Дело в том, что в десятом году вышел «Символизм» Андрея Белого, с несколькими статьями о стихе – одна статья, где разбирались пушкинские строфы «Не пой, красавица, при мне», и одна по истории русского четырёхстопного ямба. Не на шутку увлекли меня эти опыты. Я в то время заболел, у меня была желтуха, и вот, лёжа в жару, я решил, под влиянием этих опытов, набросать разбор стихов Тредиаковского. Совершенно случайно у меня эта работа сохранилась18. Это был статистический разбор поэм Тредиаковского по образцу исследований Белого и с ответом на тезис, что у русских поэтов восемнадцатого века главные уклонения от ударения – главные, как их Белый окрестил, «полуударения» – то есть главные безударные слоги на сильных долях стиха приходятся на его четвёртый слог, а в девятнадцатом веке главные уклонения приходятся на второй слог. Я показывал в дополнение к Белому, что у Тредиаковского и тот, и другой тип «полуударений» в крайней степени развит, то есть, как мне тогда казалось, началу организации определённого метрического типа предшествовал хаотический период совмещения обоих типов19.

В самом конце двенадцатого года появилась «Пощёчина общественному вкусу», и в один из первых же дней я обзавёлся этим сборником20. Это было одно из моих самых сильных художественных переживаний. Начиналось со стихов Хлебникова, и это то, что меня по-настоящему увлекло. Всё, что там было, я знал наизусть – «Змей поезда», «И и Э», затем «На острове Эзеле» и все эти маленькие стихи – то, что называли «Конём Пржевальского», ещё и пьеса «Девий бог»21 – всё это произвело просто-напросто потрясающее впечатление: его понимание слова, словесное мастерство – всё соответствовало тому, о чём я в то время мечтал. В этот момент я уже знал Пикассо. Его я в первый раз увидел, когда на диспуте «Бубнового валета» Бурлюк показывал на экране снимки его картин22. Все кричали, большинство либо возмущалось, либо потешалось.
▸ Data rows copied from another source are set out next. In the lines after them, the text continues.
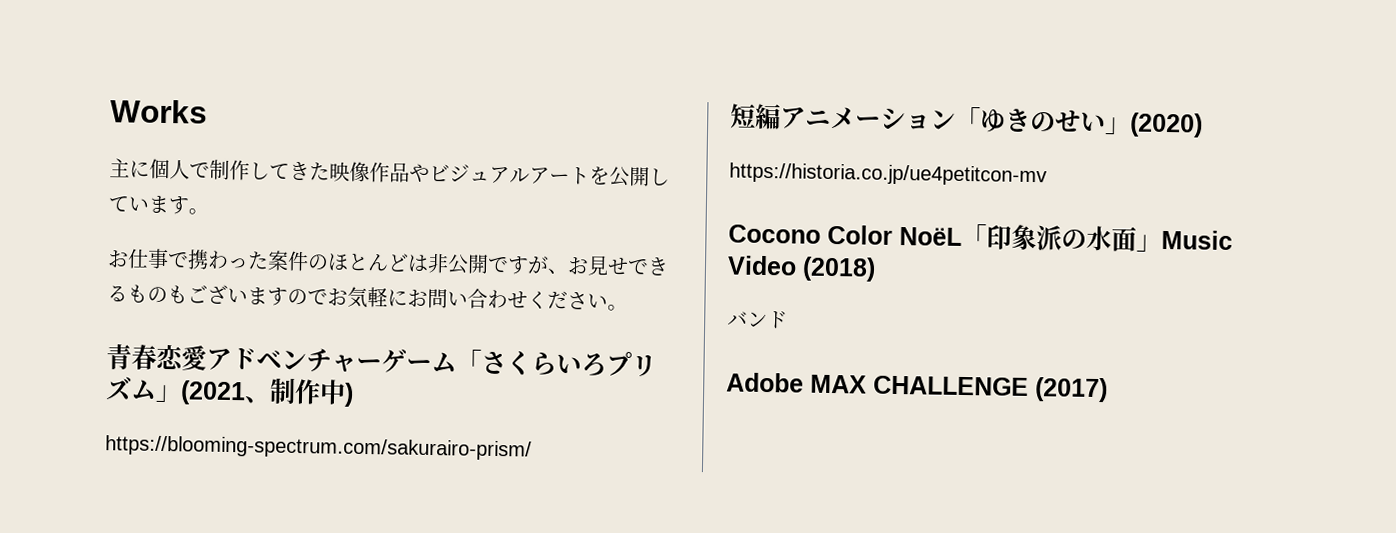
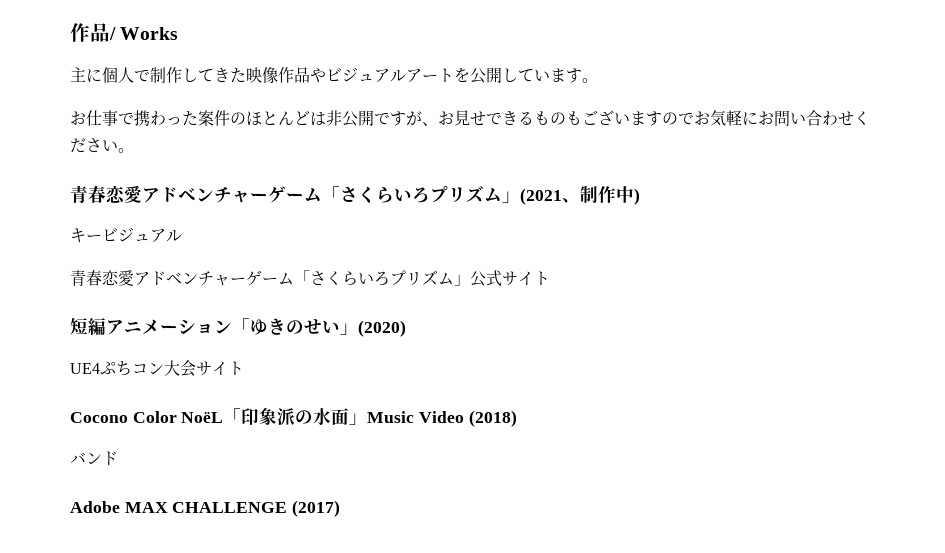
(110, 111) none -> [70,23,116,42] 作品/
[105,435,532,461] https://blooming-spectrum.com/sakurairo-prism/ -> [70,227,182,243] [70,270,550,287] キービジュアル // 青春恋愛アドベンチャーゲーム「さくらいろプリズム」公式サイト
[729,162,1047,187] https://historia.co.jp/ue4petitcon-mv -> [70,360,244,377] UE4ぷちコン大会サイト

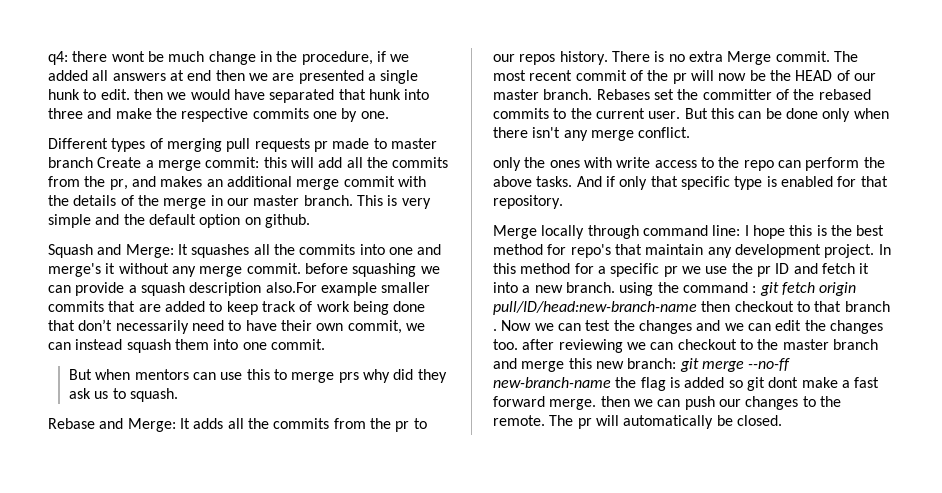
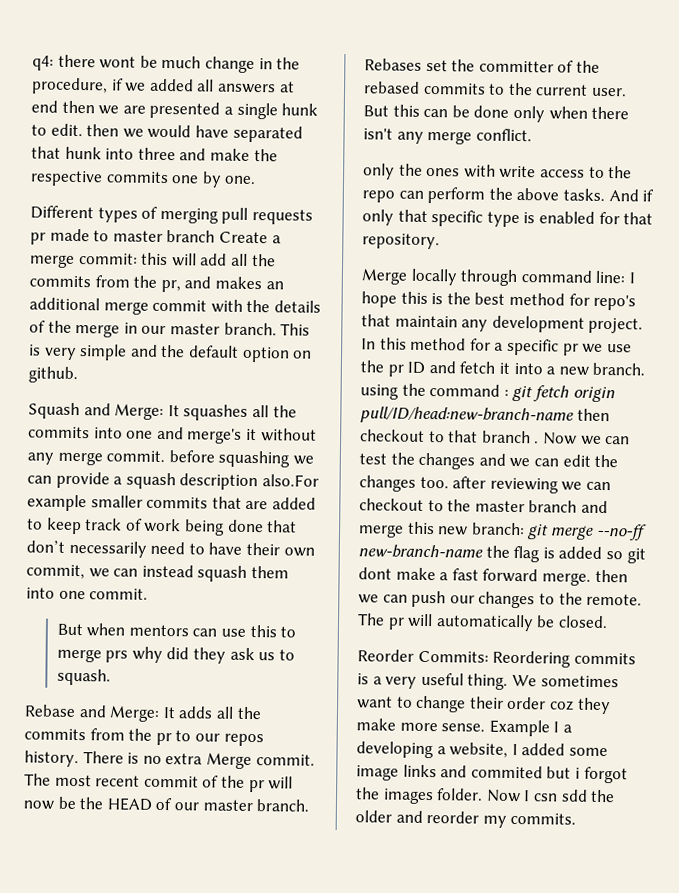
(782, 420) none -> [357,649,636,668] [357,672,619,690] [357,695,611,715] [356,718,572,737] [356,741,608,759] [356,764,628,784] [355,787,616,805] [355,810,577,828] // Reorder Commits: Reordering commits is a very useful thing. We sometimes want to change their order coz they make more sense. Example I a developing a website, I added some image links and commited but i forgot the images folder. Now I csn sdd the older and reorder my commits.

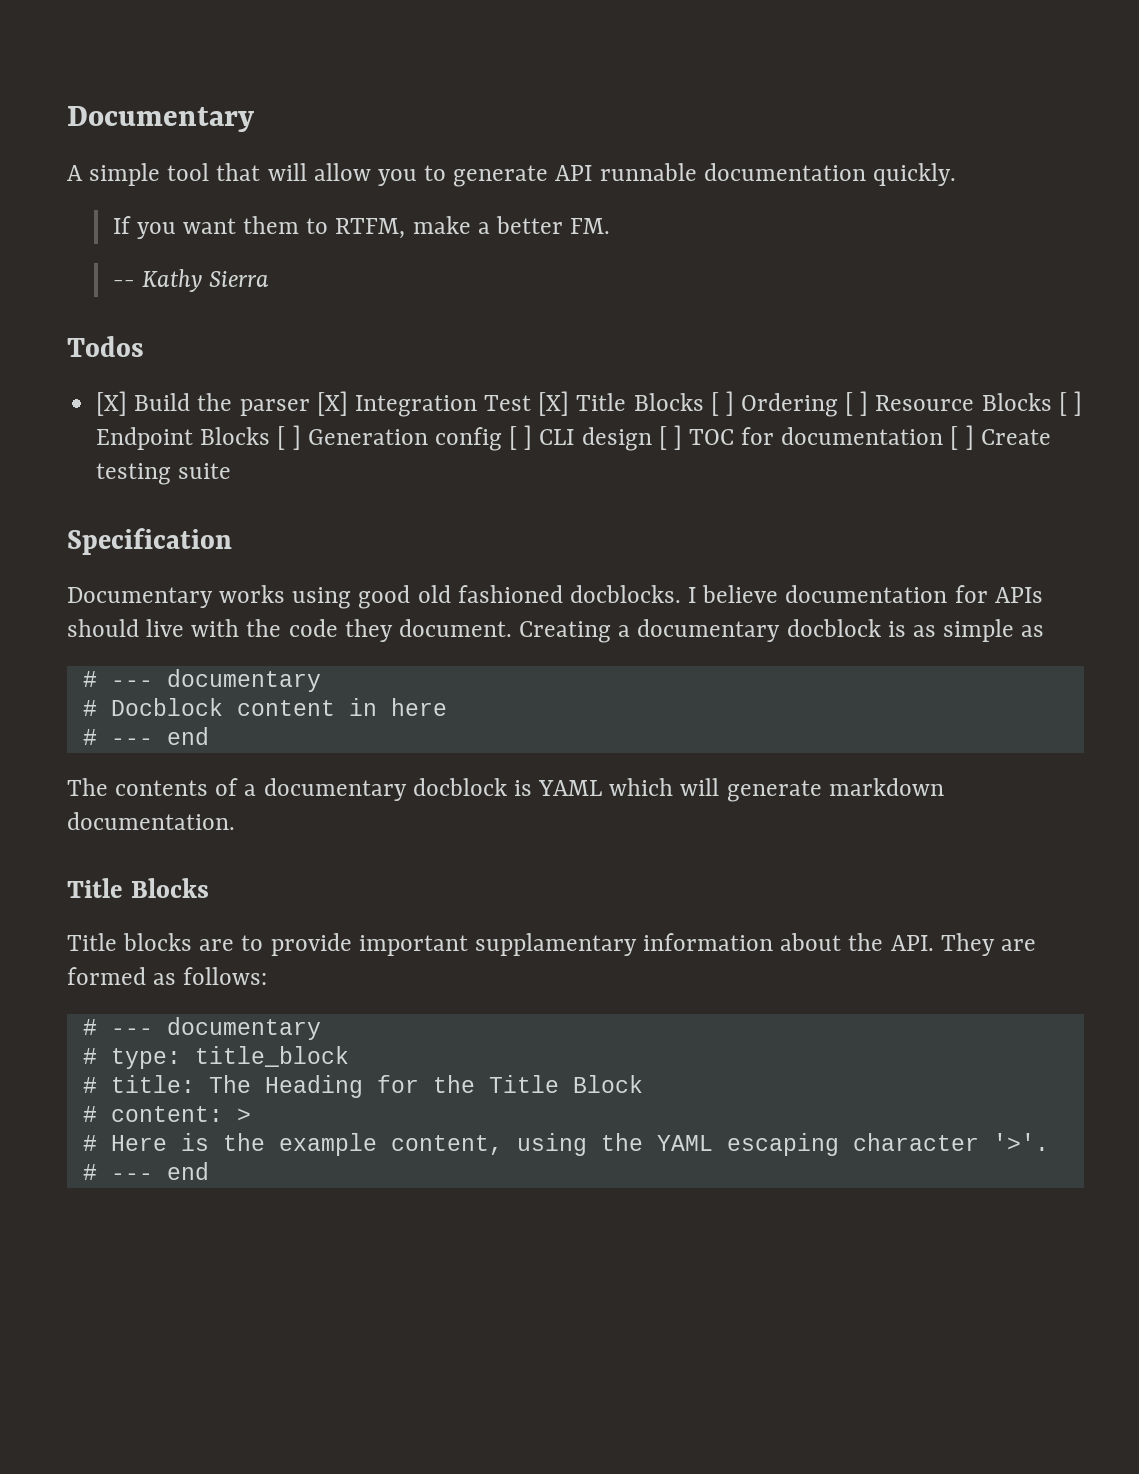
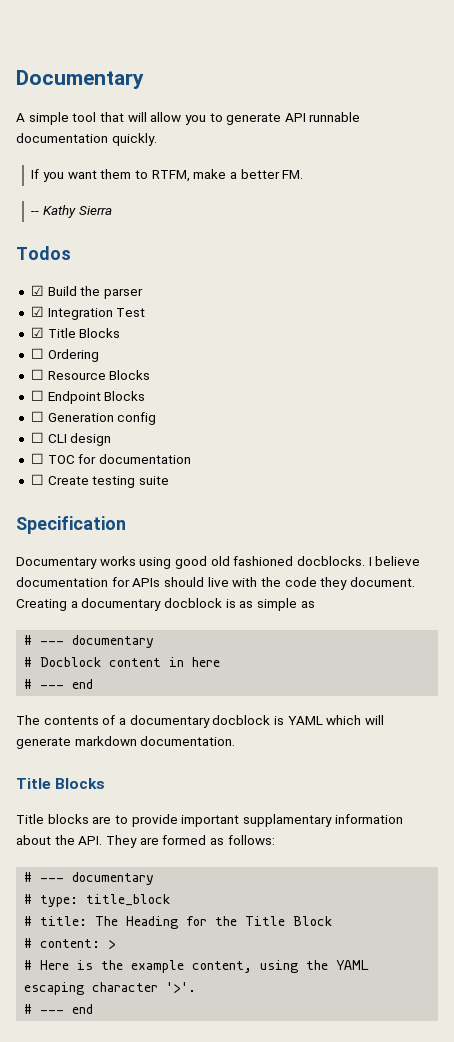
[96,391,128,416] [X] -> [30,285,44,296] ☑
[316,391,348,416] [X] -> [30,306,44,317] // ☑
[538,391,734,416] [X] Title Blocks [ ] -> [30,327,121,338] [30,348,44,359] // ☑ Title Blocks // ☐
[845,391,869,416] [ ] -> [30,369,44,380] // ☐
[1058,391,1082,416] [ ] -> [30,390,44,401] // ☐
[277,425,301,450] [ ] -> [30,411,44,422] // ☐
[509,425,533,450] [ ] -> [30,432,44,443] // ☐
[658,425,682,450] [ ] -> [30,453,44,464] // ☐
[950,425,974,450] [ ] -> [30,474,44,485] // ☐

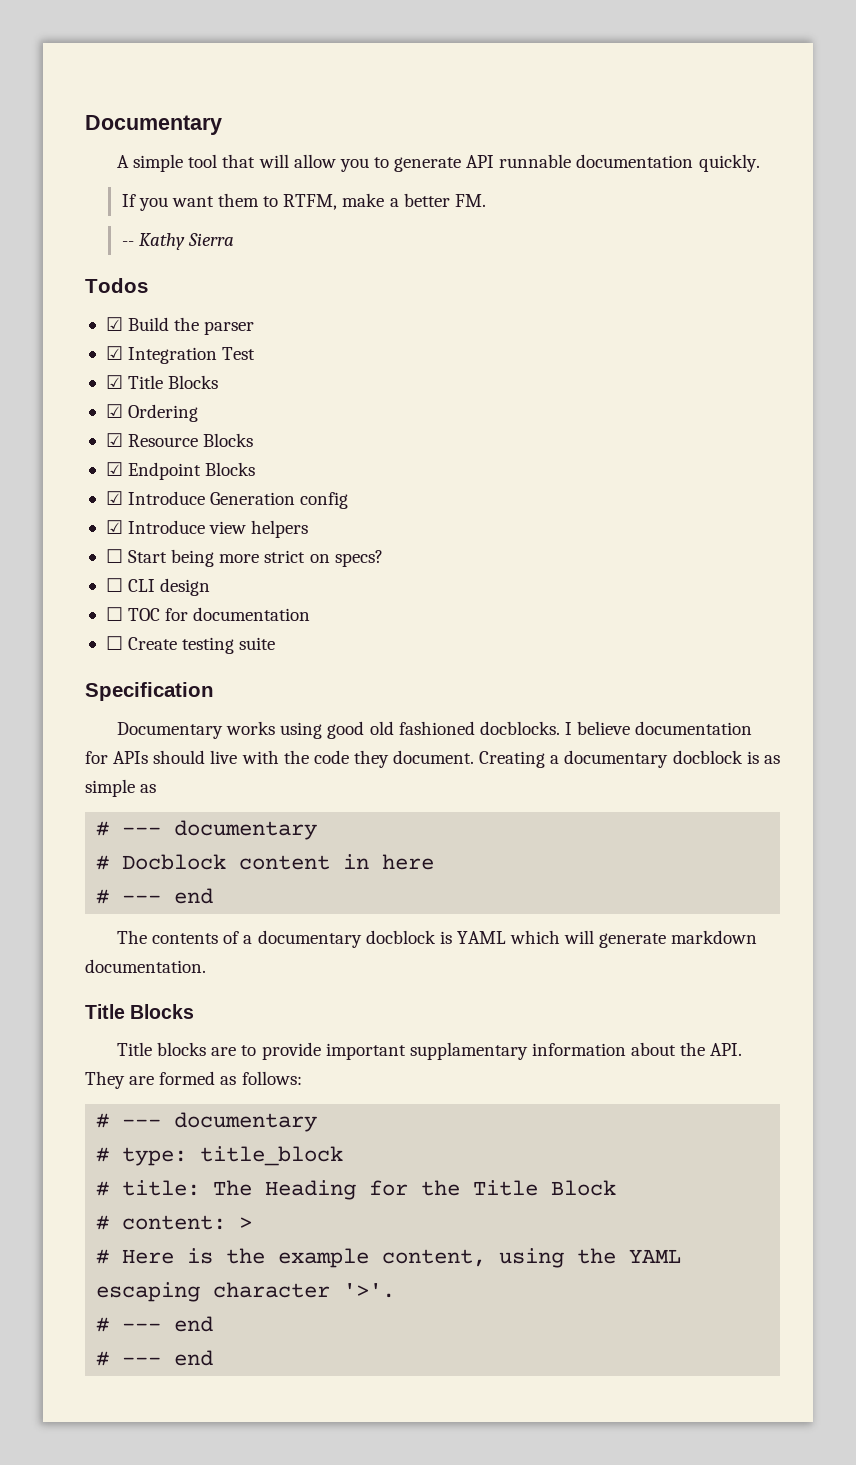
[30,348,44,359] ☐ -> [105,404,123,418] ☑
[30,369,44,380] ☐ -> [105,433,123,447] ☑
[30,390,44,401] ☐ -> [105,462,123,476] ☑
[30,411,44,422] ☐ -> [105,491,206,505] ☑ Introduce
(157, 418) none -> [105,520,309,538] [105,549,383,567] // ☑ Introduce view helpers // ☐ Start being more strict on specs?
(94, 1009) none -> [96,1350,214,1366] // # --- end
Ещё более овладели мной эти картины, когда, при участии Мильмана, я попал в галерею

Щукина, где они висели в особой комнате, окружённые африканскими скульптурами, которые, говорят, выбирал сам Пикассо.

В январе тринадцатого года был скандал, когда какой-то сумасшедший Балашов ножом или бритвой порезал в Третьяковской галерее картину Репина «Иван Грозный и его сын» (в сталинские времена она в шутку называлась «Иван Грозный оказывает первую помощь своему сыну») – Тогда было много шума по этому поводу. Обвиняли футуристов и очень этим пользовались для борьбы против них. Футуристы, разумеется, не имели к выходке никакого отношения. Тогда «Бубновый валет» устроил диспут23. На этом диспуте встал и выступил сам Репин, который говорил: «Безобразно – бороться с художником!» и привлёк к себе большую симпатию публики. Он умел говорить. Главным докладчиком был поэт Максимилиан Волошин. И вдруг выступил Маяковский, очень резко – у него всегда был очень резкий тон по отношению к «бубнововалетчикам», которых он считал завзятыми соглашателями между кубизмом и куда более консервативным искусством. По поводу того, что они позвали Волошина, он сказал: «Есть об этом в стихе Пруткова». (Он вообще очень любил цитировать Пруткова.) И он прочёл стихотворение о попадье, которая позвала лакея, потому что попал червяк: «Ах, если уж заполз тебе червяк за шею, / Сама его дави, а не давай лакею». Выразительно прочтя эти двусмысленные строки, под гром аплодисментов, он сравнивал «Бубновый валет» с теми, кто живёт сомнениями и, будучи не в состоянии разрешить их, зовёт на помощь подставное лицо, лишённое всякого касательства к новой живописи24.